EXERCISE GOAL => Set down each line exactly, beginning with the one that contains "- PGDB | Postgres" and continuing through the last line of the listing, and nothing else.

DATA IN THIS EXERCISE =>
· · · · · · ·

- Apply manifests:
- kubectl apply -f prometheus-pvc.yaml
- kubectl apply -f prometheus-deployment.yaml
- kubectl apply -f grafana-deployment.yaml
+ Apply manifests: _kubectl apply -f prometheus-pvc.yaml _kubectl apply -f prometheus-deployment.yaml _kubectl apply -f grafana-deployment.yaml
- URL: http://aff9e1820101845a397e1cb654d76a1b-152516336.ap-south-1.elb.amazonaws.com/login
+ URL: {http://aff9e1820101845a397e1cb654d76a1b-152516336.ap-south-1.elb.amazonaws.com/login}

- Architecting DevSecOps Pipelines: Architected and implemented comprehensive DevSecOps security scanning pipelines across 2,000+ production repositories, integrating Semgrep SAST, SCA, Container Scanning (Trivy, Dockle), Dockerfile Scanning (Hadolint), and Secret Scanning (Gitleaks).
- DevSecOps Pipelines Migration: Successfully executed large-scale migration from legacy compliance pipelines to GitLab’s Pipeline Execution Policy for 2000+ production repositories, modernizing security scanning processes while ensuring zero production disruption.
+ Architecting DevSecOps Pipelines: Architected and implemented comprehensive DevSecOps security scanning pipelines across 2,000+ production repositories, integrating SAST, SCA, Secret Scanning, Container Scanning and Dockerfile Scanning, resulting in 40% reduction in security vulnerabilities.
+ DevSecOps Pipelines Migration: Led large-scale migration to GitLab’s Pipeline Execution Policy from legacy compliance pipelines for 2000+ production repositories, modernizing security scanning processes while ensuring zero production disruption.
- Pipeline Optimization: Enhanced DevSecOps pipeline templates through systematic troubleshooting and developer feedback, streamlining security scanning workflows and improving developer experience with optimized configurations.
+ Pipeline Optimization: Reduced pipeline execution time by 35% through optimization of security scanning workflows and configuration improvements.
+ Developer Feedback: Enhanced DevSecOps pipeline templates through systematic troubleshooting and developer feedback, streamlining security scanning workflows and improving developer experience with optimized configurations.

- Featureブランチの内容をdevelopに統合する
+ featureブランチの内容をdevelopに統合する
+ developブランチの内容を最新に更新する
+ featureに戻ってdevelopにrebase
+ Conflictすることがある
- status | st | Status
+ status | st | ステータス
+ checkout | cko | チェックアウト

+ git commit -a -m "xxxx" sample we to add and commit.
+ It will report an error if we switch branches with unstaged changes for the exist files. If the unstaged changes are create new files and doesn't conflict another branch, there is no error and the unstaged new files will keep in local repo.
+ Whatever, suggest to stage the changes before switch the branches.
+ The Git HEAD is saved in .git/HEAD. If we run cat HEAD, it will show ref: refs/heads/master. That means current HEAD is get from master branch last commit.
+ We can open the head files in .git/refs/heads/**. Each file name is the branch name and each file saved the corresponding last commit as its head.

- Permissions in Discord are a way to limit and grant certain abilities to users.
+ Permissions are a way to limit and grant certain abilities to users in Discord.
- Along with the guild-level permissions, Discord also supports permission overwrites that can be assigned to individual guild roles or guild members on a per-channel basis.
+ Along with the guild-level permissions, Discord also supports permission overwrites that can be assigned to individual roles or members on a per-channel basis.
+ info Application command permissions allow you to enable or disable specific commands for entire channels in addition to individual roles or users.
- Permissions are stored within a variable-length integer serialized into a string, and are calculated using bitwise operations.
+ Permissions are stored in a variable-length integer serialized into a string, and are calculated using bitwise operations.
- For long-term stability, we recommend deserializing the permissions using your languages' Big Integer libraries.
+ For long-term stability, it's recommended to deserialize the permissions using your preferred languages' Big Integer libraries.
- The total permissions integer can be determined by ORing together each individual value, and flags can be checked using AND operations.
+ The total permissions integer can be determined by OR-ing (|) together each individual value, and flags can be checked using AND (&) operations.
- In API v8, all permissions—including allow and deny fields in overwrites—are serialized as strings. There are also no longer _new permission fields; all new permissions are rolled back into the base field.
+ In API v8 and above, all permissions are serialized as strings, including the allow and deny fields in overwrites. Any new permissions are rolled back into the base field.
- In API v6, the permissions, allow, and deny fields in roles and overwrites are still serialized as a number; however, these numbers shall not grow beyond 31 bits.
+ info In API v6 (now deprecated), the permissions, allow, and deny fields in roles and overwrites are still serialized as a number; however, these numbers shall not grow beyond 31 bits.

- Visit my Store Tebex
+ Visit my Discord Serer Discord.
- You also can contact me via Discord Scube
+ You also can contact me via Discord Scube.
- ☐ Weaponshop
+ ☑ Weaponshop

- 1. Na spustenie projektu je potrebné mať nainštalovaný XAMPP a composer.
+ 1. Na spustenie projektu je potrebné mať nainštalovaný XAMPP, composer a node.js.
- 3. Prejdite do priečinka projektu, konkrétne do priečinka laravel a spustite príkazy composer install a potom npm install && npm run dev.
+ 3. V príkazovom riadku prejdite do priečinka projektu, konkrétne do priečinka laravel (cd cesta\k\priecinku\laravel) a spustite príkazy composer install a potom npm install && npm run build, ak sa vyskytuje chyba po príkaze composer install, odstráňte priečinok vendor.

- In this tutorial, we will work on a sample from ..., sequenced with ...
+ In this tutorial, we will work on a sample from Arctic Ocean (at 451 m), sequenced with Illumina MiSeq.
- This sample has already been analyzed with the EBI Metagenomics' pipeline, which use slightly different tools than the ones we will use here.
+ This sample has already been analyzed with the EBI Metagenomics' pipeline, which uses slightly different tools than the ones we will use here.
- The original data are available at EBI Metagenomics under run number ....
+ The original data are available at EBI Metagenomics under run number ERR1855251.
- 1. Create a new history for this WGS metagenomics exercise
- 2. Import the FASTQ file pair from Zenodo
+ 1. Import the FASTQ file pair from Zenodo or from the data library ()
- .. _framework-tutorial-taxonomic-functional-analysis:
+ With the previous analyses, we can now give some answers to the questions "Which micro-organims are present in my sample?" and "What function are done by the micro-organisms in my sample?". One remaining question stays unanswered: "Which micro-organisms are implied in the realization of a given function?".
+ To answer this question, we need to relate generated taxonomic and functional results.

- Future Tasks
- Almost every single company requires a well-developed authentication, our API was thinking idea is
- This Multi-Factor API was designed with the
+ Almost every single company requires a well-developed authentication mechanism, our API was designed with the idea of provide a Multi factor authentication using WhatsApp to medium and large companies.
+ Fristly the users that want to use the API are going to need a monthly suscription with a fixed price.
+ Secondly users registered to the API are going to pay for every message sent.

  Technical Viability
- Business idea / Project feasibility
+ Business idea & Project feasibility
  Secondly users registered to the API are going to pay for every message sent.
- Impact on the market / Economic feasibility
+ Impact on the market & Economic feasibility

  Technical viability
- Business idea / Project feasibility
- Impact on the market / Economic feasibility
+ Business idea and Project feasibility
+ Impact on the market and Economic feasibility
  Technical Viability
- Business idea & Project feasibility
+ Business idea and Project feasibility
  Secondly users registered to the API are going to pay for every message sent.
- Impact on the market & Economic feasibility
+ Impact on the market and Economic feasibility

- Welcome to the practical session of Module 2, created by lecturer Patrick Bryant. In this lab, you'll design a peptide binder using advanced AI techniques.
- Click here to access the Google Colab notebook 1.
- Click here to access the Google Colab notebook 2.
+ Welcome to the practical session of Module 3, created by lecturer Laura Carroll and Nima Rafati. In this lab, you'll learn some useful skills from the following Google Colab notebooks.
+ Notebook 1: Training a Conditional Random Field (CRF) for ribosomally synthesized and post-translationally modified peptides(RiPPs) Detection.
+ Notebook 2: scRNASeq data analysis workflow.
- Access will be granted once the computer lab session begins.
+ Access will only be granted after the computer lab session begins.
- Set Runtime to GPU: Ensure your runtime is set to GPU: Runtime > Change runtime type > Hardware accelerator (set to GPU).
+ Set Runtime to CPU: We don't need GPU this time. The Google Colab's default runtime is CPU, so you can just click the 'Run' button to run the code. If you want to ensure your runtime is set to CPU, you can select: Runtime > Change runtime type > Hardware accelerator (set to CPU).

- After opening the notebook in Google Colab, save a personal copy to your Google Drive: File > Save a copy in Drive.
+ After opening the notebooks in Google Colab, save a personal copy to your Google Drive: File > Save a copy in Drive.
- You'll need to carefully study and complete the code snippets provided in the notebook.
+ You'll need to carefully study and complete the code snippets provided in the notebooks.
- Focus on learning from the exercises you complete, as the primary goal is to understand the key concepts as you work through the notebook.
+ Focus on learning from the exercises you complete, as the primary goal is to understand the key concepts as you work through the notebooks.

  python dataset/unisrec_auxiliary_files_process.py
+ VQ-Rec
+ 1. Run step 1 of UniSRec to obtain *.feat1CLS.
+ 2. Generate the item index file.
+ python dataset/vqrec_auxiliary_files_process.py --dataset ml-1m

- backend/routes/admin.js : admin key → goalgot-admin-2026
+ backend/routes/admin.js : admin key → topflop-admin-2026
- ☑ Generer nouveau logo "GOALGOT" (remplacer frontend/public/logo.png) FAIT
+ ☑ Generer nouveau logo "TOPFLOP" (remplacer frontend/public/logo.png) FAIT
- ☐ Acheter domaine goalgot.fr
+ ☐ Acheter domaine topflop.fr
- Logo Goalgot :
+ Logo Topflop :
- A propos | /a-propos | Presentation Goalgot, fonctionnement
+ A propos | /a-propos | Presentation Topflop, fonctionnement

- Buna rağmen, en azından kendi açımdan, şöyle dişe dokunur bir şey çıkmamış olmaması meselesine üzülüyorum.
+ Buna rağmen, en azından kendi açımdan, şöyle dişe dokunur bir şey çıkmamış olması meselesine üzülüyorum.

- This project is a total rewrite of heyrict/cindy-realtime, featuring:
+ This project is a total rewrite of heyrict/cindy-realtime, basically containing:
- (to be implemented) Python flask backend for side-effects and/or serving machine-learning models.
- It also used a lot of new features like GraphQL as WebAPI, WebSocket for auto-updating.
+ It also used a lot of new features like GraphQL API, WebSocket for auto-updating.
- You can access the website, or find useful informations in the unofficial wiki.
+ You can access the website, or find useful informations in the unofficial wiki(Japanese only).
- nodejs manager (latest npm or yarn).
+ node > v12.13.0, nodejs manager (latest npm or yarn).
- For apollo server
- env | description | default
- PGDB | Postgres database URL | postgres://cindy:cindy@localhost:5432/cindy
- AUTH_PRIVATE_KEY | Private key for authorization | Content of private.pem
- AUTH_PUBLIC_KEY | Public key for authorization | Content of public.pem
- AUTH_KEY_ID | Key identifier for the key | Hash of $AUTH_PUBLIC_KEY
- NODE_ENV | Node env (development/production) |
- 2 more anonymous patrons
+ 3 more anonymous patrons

· · · · · · ·

ANSWER SECTION =>
- PGDB | Postgres database URL | postgres://cindy:cindy@localhost:5432/cindy
- AUTH_PRIVATE_KEY | Private key for authorization | Content of private.pem
- AUTH_PUBLIC_KEY | Public key for authorization | Content of public.pem
- AUTH_KEY_ID | Key identifier for the key | Hash of $AUTH_PUBLIC_KEY
- NODE_ENV | Node env (development/production) |
- 2 more anonymous patrons
+ 3 more anonymous patrons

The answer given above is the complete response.